Bau kurang sedap tercium dari kantong plastik sampah jumbo. Namun, pria 55 tahun ini tetap tekun menjalankan tugasnya. “Alhamdulillah dipercaya Pak Polisi menjadi petugas kebersihan di polsek,” ucapnya.

Dari memeras keringat menjadi petugas kebersihan, dia mengaku tidak mencukupi buat bayar kontrakan dengan satu istri dan semata wayang anaknya.

Sang istri, Tarsah, 52, ikut meringankan beban hidupnya dengan menjadi asisten rumah tangga di rumah seorang perwira polisi. Namun, penghasilan suami istri ini masih belum cukup.
Sebab, keduanya bertekad kuat menyekolahkan putri semata wayang setinggi mungkin, membuat mereka harus banting tulang. Keduanya berkeinginan Laras, putri mereka kelak tidak bernasib sama seperti orangtuanya.

Setiap hari, Harto menyapu area mapolsek dalam dua shift, yakni pagi mulai pukul 04:45-06:00 dan shift sore pukul 16:30-18:00. Usai menjalankan pekerjaan rutinnya, dia mempunyai pekerjaan sampingan sebagai pemulung untuk membiayai kuliah anaknya.

DITUDUH MENCURI

Dalam keseharian, Harto harus rela berjalan malam-malam di tengah kesunyian untuk berebut satu dua tiga barang bekas.

Harto memungutnya, yang bagi kebanyakan orang sudah tidak bermanfaat. Cemoohan sudah menjadi makanan sehari-hari. Namun ia tetap tegar menjalaninya. Bahkan dia sering dituduh mencuri saat memulung barang bekas.

Penghasilan dari memulung tak seberapa. Rata-rata Rp15.000 kalau habis musim hujan, tapi kalau musim panas biasanya sekitar Rp.8.000. “Saya tetap bersyukur, rezeki sudah ada yang ngatur,“ ujarnya.

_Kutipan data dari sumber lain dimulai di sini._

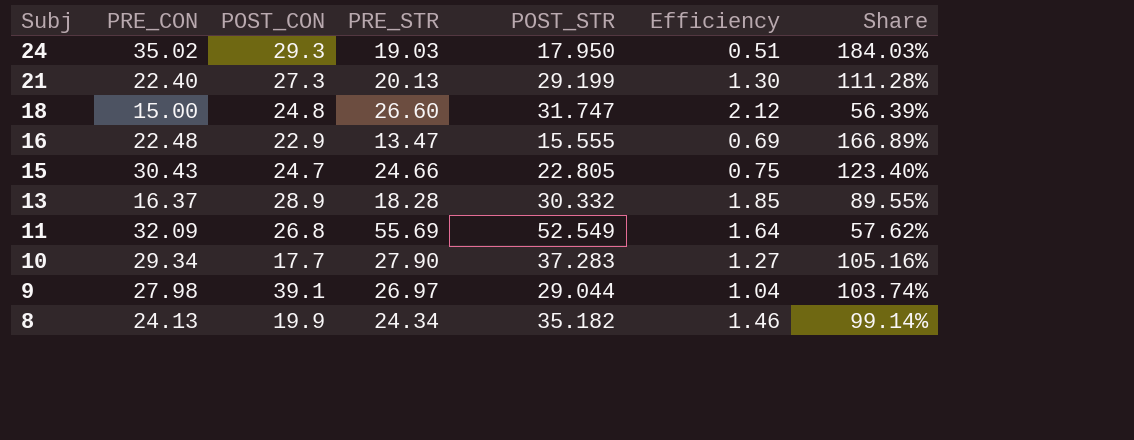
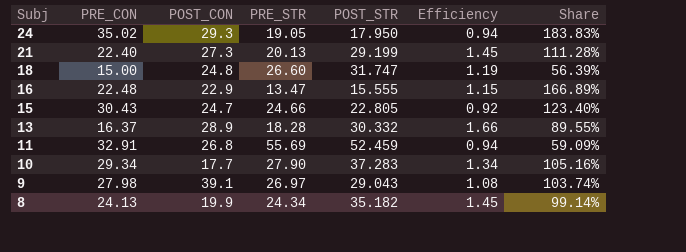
column Efficiency | formula: [POST_STR] / [PRE_CON] -> [POST_STR] / [PRE_STR]
24 | PRE_STR: 19.03 -> 19.05
24 | Share: 184.03% -> 183.83%
11 | PRE_CON: 32.09 -> 32.91
11 | POST_STR: 52.549 -> 52.459
11 | Share: 57.62% -> 59.09%
9 | POST_STR: 29.044 -> 29.043

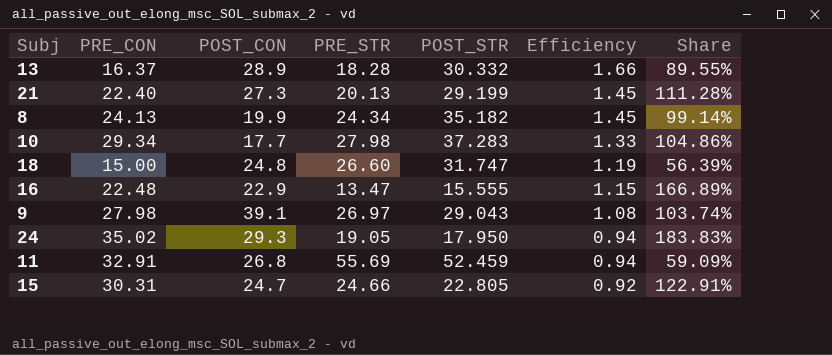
row order: Subj descending -> Efficiency descending
10 | PRE_STR: 27.90 -> 27.98
10 | Efficiency: 1.34 -> 1.33
10 | Share: 105.16% -> 104.86%
15 | PRE_CON: 30.43 -> 30.31
15 | Share: 123.40% -> 122.91%

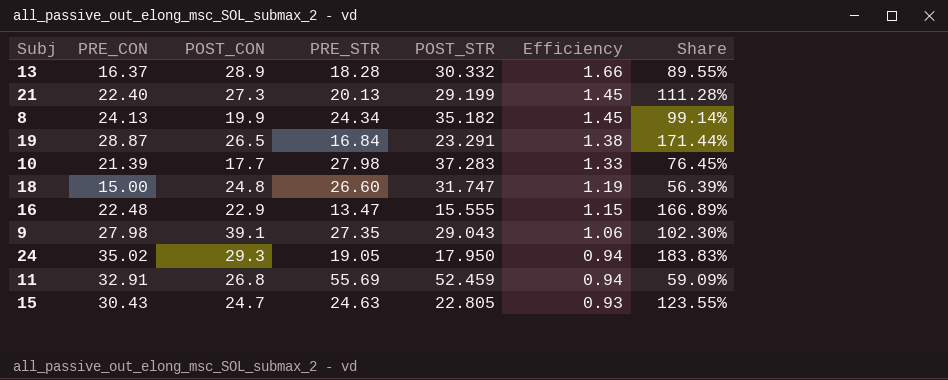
row 19: none -> 28.87 | 26.5 | 16.84 | 23.291 | 1.38 | 171.44%
10 | PRE_CON: 29.34 -> 21.39
10 | Share: 104.86% -> 76.45%
9 | PRE_STR: 26.97 -> 27.35
9 | Efficiency: 1.08 -> 1.06
9 | Share: 103.74% -> 102.30%
15 | PRE_CON: 30.31 -> 30.43
15 | PRE_STR: 24.66 -> 24.63
15 | Efficiency: 0.92 -> 0.93
15 | Share: 122.91% -> 123.55%

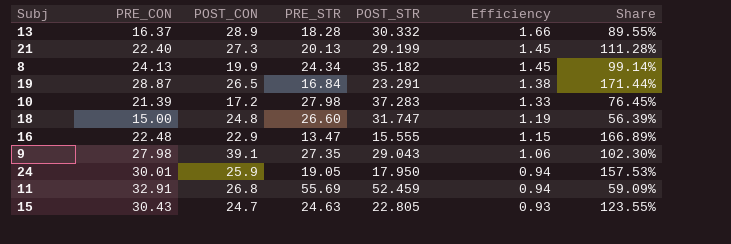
10 | POST_CON: 17.7 -> 17.2
24 | PRE_CON: 35.02 -> 30.01
24 | POST_CON: 29.3 -> 25.9
24 | Share: 183.83% -> 157.53%

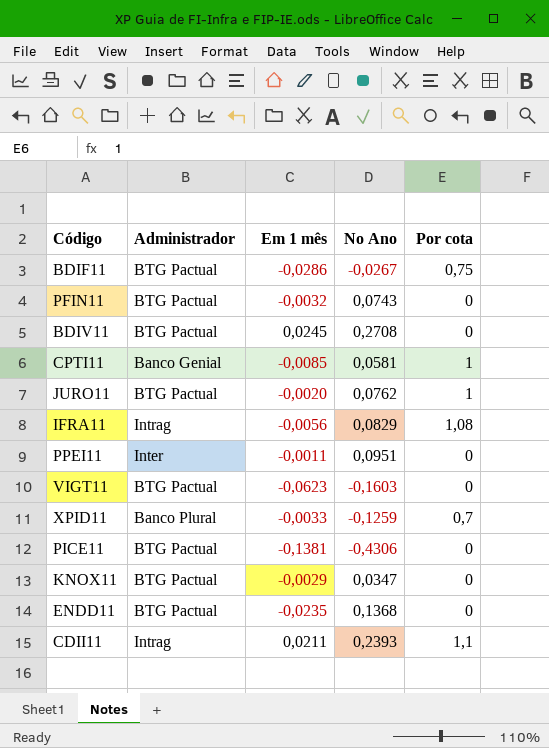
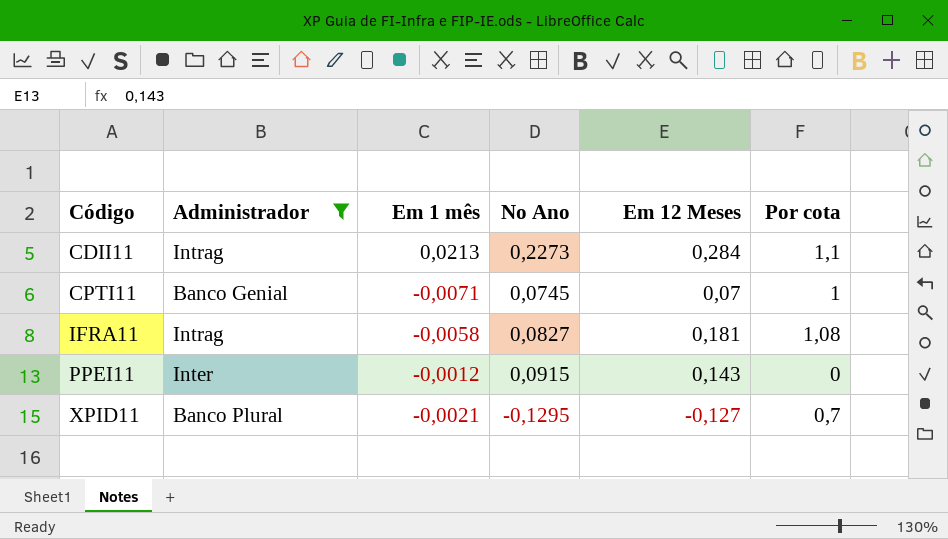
filter: none -> Administrador != BTG Pactual
row order: none -> Código ascending
column Em 12 Meses | position: none -> 5
CDII11 | Em 1 mês: 0,0211 -> 0,0213
CDII11 | No Ano: 0,2393 -> 0,2273
CPTI11 | Em 1 mês: -0,0085 -> -0,0071
CPTI11 | No Ano: 0,0581 -> 0,0745
IFRA11 | Em 1 mês: -0,0056 -> -0,0058
IFRA11 | No Ano: 0,0829 -> 0,0827
PPEI11 | Em 1 mês: -0,0011 -> -0,0012
PPEI11 | No Ano: 0,0951 -> 0,0915
XPID11 | Em 1 mês: -0,0033 -> -0,0021
XPID11 | No Ano: -0,1259 -> -0,1295

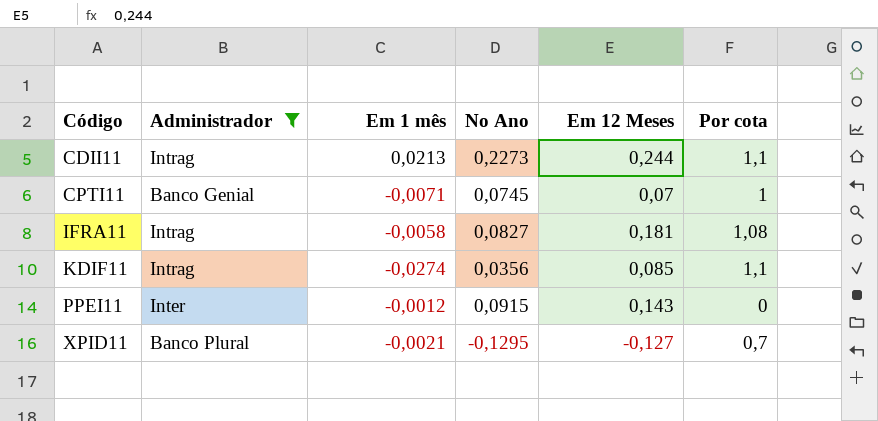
CDII11 | Em 12 Meses: 0,284 -> 0,244
row KDIF11: none -> Intrag | -0,0274 | 0,0356 | 0,085 | 1,1

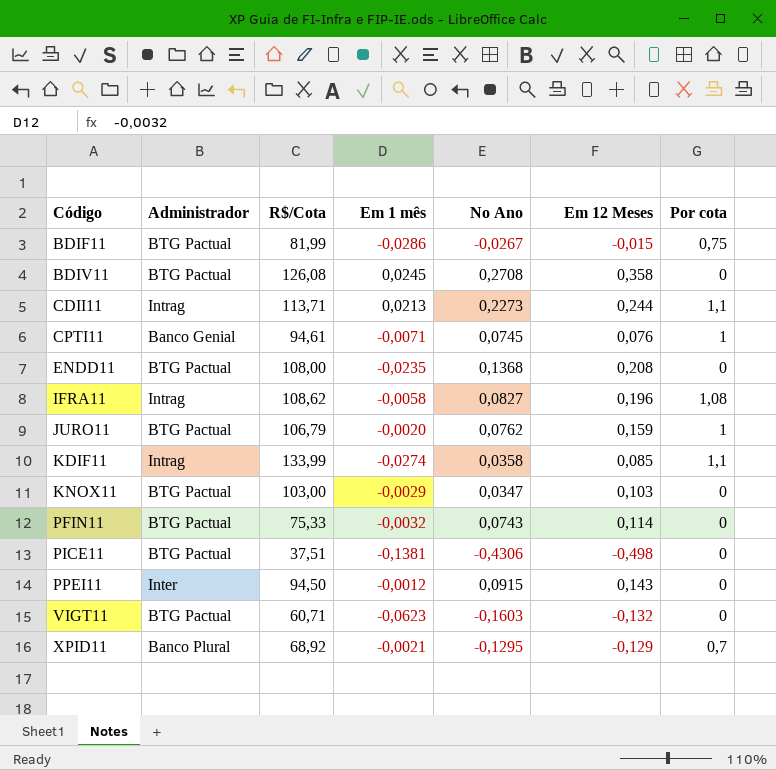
filter: Administrador != BTG Pactual -> none
column R$/Cota | position: none -> 3
CPTI11 | Em 12 Meses: 0,07 -> 0,076
IFRA11 | Em 12 Meses: 0,181 -> 0,196
KDIF11 | No Ano: 0,0356 -> 0,0358
XPID11 | Em 12 Meses: -0,127 -> -0,129

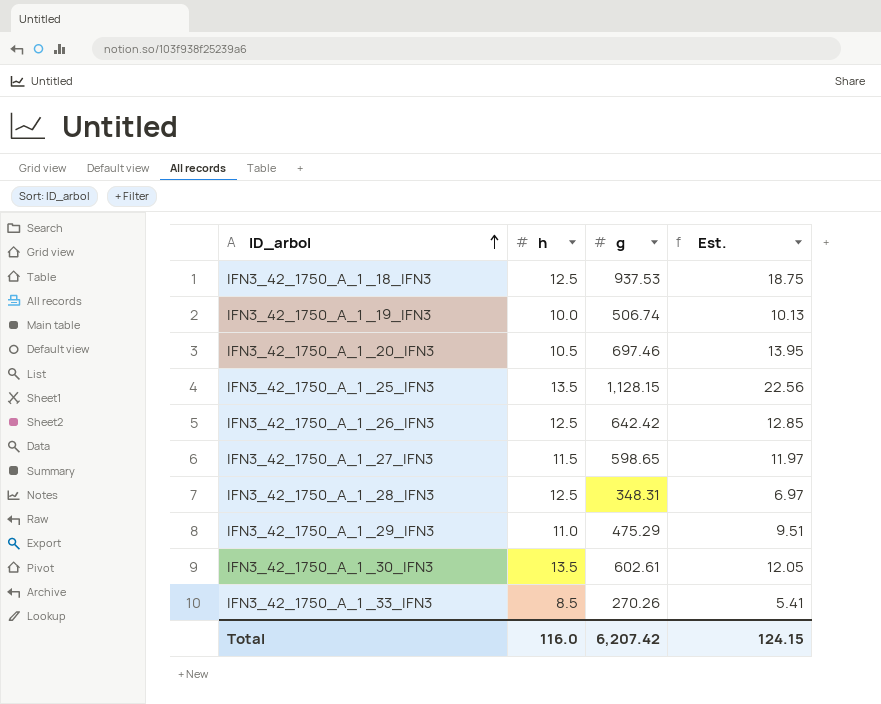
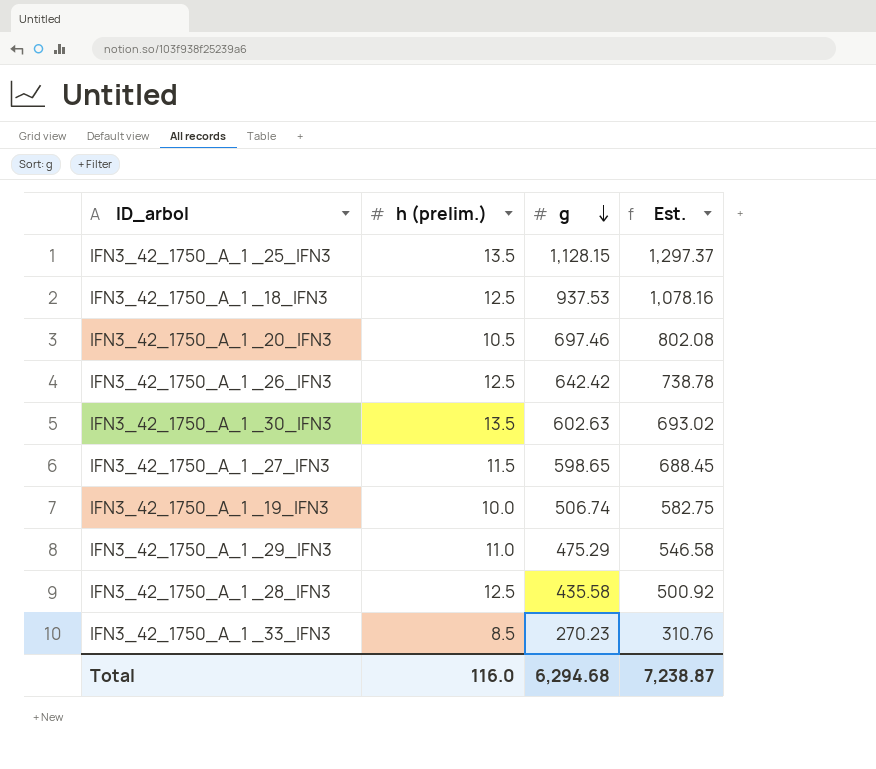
row order: ID_arbol ascending -> g descending
column name: h -> h (prelim.)
column Est. | formula: [g] * 0.02 -> [g] * 1.15
IFN3_42_1750_A_1 _30_IFN3 | g: 602.61 -> 602.63
IFN3_42_1750_A_1 _28_IFN3 | g: 348.31 -> 435.58
IFN3_42_1750_A_1 _33_IFN3 | g: 270.26 -> 270.23
Total | g: 6,207.42 -> 6,294.68
Total | Est.: 124.15 -> 7,238.87

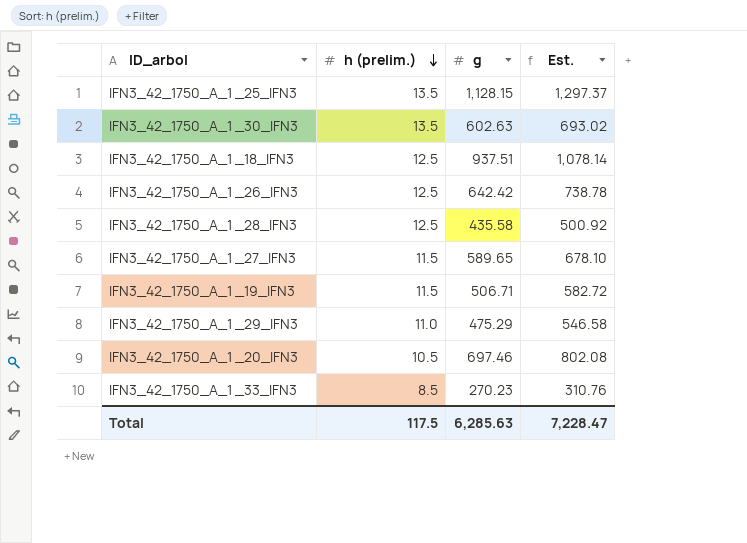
row order: g descending -> h (prelim.) descending
IFN3_42_1750_A_1 _18_IFN3 | g: 937.53 -> 937.51
IFN3_42_1750_A_1 _18_IFN3 | Est.: 1,078.16 -> 1,078.14
IFN3_42_1750_A_1 _27_IFN3 | g: 598.65 -> 589.65
IFN3_42_1750_A_1 _27_IFN3 | Est.: 688.45 -> 678.10
IFN3_42_1750_A_1 _19_IFN3 | h (prelim.): 10.0 -> 11.5
IFN3_42_1750_A_1 _19_IFN3 | g: 506.74 -> 506.71
IFN3_42_1750_A_1 _19_IFN3 | Est.: 582.75 -> 582.72
Total | h (prelim.): 116.0 -> 117.5
Total | g: 6,294.68 -> 6,285.63
Total | Est.: 7,238.87 -> 7,228.47

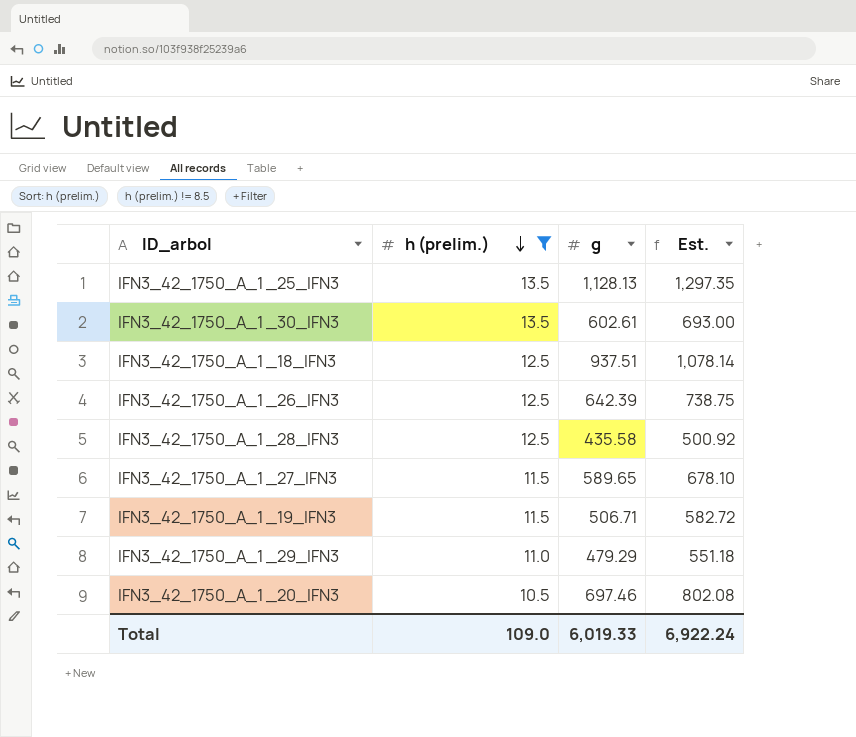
filter: none -> h (prelim.) != 8.5
IFN3_42_1750_A_1 _25_IFN3 | g: 1,128.15 -> 1,128.13
IFN3_42_1750_A_1 _25_IFN3 | Est.: 1,297.37 -> 1,297.35
IFN3_42_1750_A_1 _30_IFN3 | g: 602.63 -> 602.61
IFN3_42_1750_A_1 _30_IFN3 | Est.: 693.02 -> 693.00
IFN3_42_1750_A_1 _26_IFN3 | g: 642.42 -> 642.39
IFN3_42_1750_A_1 _26_IFN3 | Est.: 738.78 -> 738.75
IFN3_42_1750_A_1 _29_IFN3 | g: 475.29 -> 479.29
IFN3_42_1750_A_1 _29_IFN3 | Est.: 546.58 -> 551.18
Total | h (prelim.): 117.5 -> 109.0
Total | g: 6,285.63 -> 6,019.33
Total | Est.: 7,228.47 -> 6,922.24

Perjuangan hidup Harto dan istrinya tak sia-sia. Selama lebih 25 tahun keduanya berjuang menjalani kejam dan kerasnya kota metropolitan, akhirnya berbuah manis.

DIMINTA BERHENTI

Putri semata wayangnya kini telah bekerja di perusahaan asing di Singapura. Di negara Singa itu, putrinya baru tujuh bulan ini merintis kariernya managemen perbankan.Meski demikian keduanya tetap menjalani kehidupan seperti semula.

“Anak meminta kami berhenti bekerja di Jakarta dan kembali ke kampung halaman Kutoharjo, Jawa Tengah. Mau dibelikan tanah buat bercocok tanam, tapi saya dan istri belum siap. Mungkin nanti, saat ini saya dan istri terlanjur betah dengan hidup dan suasana seperti ini,” ujarnya.

Bahkan ketika anaknya minta ibunya berhenti menjadi pembantu rumah tangga, istrinya menolak. “Kata istri, kalau tak bekerja badan pegal dan sakit-sakitan,” ucapnya.

Dia tak pungkiri, setiap bulan mendapat uang kiriman dari putri semata wayang itu. Uang kiriman itu jumlahnya lebih besar dari penghasilan dia dan istrinya. Namun, tak pernah disentuh, tapi langsung ditabung.

“Nanti kalau sudah cukup buat berangkat haji. Nah, setelah menjalankan rukun Islam kelima, berencana pulang ke kampung halaman,” tuturnya.